Medically speaking, now might not be the best time for me to be pregnant, due once again to psychiatric medications for bipolar disorder and related issues, risk for postpartum depression, as well as the fact that I have about 28 pounds to go to get to my goal weight post gastric bypass surgery. And in a lot of ways, I feel a little freedom in my life to look after me that I haven’t had a lot of before. It may seem selfish, but it is nice to be able to put myself and my husband first instead of last on the list of people who need taken care of. Anyone with a baby knows that self-care is nearly impossible to accomplish most of the time.
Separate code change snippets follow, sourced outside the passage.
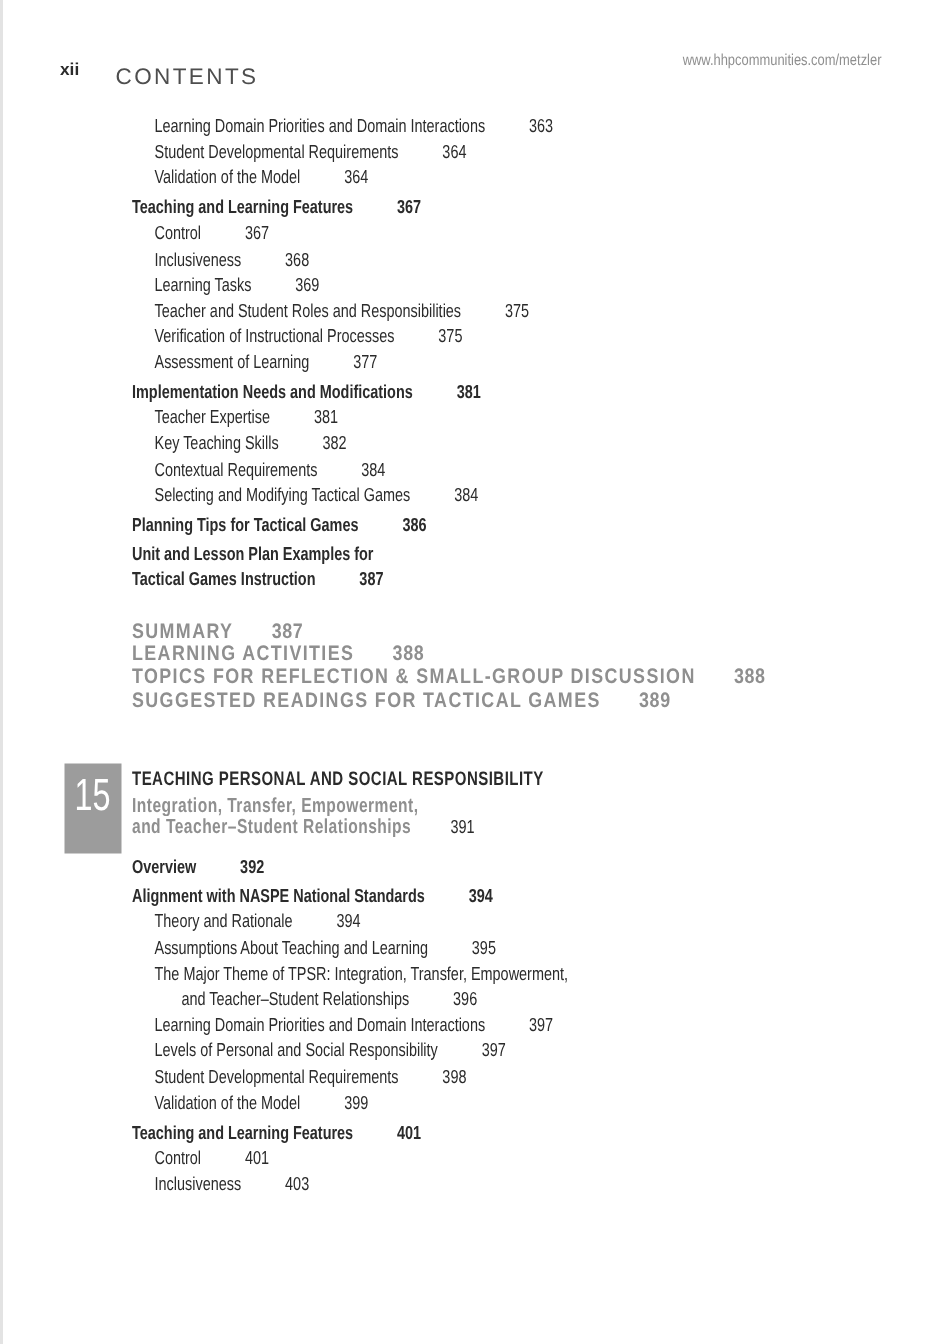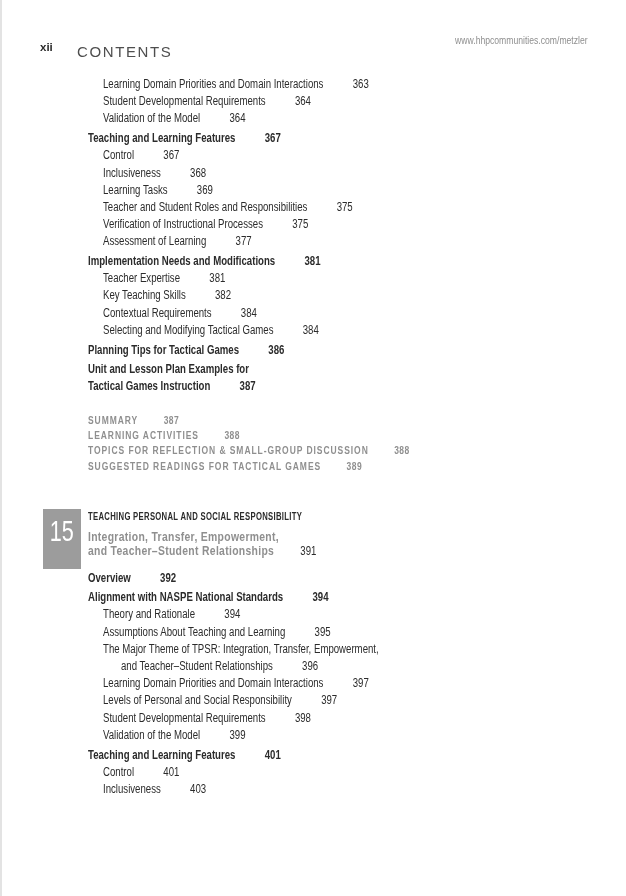--- a/index.html
+++ b/index.html
@@ -36,7 +36,7 @@
   .bold { font-weight:bold; }
   .pg   { margin-left:38px; }
   #endmatter .row { line-height:15.2px; font-weight:bold; color:var(--gray,#8f8f8f);
-                    font-size:10px; letter-spacing:1.1px; }
+                    font-size:14px; letter-spacing:1.1px; }
   #endmatter .cx  { transform:scaleX(0.85); }
   #endmatter .pg  { margin-left:30px; letter-spacing:0.5px; }
 

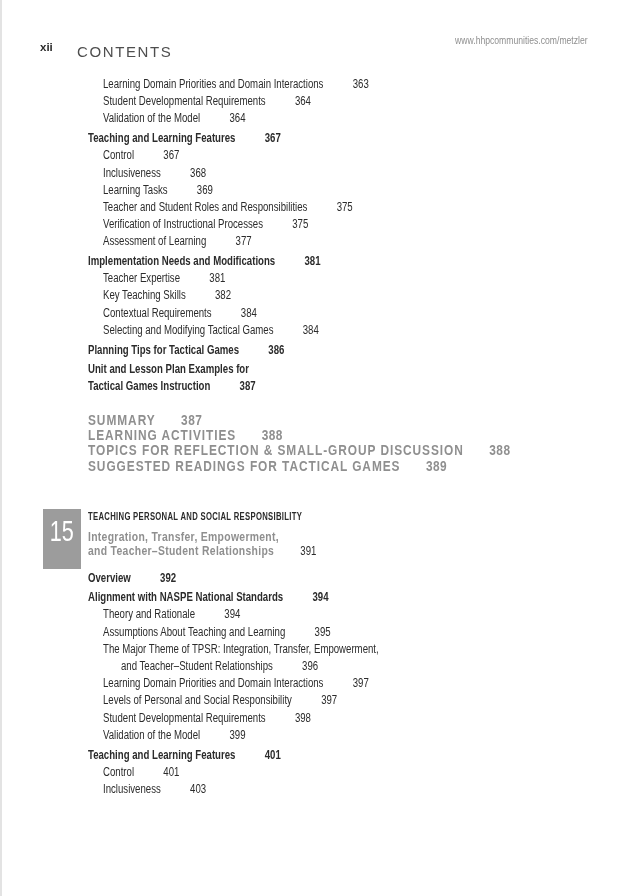--- a/index.html
+++ b/index.html
@@ -47,7 +47,7 @@
     font-size:30px;
   }
   #ch-box .cx { transform:scaleX(0.72); transform-origin:50% 50%; }
-  #ch-title { position:absolute; left:88px; top:511px; font-size:10px; font-weight:bold; letter-spacing:0.4px; }
+  #ch-title { position:absolute; left:88px; top:511px; font-size:13px; font-weight:bold; letter-spacing:0.4px; }
   #ch-sub1  { position:absolute; left:88px; top:529px; font-size:13.5px; font-weight:bold; letter-spacing:0.4px; color:var(--gray,#8f8f8f); }
   #ch-sub2  { position:absolute; left:88px; top:543px; font-size:13.5px; font-weight:bold; letter-spacing:0.4px; color:var(--gray,#8f8f8f); }
   .chpg { margin-left:34px; color:var(--ink,#2b2b2b); font-weight:normal; font-size:12.5px; letter-spacing:0; }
And so I am at this crossroads in my life yearning and wishing that the right answer was here in front of me, yet knowing that there is no right answer. There is only what is best, and I do not yet know what is best, for both of us, for now and for long term. But I’m scared that whatever decision is made will be regretted.
I wonder how other people have made this big decision in life. How have others decided whether to have kids, when to have kids, and how many to have? Share your story if you like in the comments section.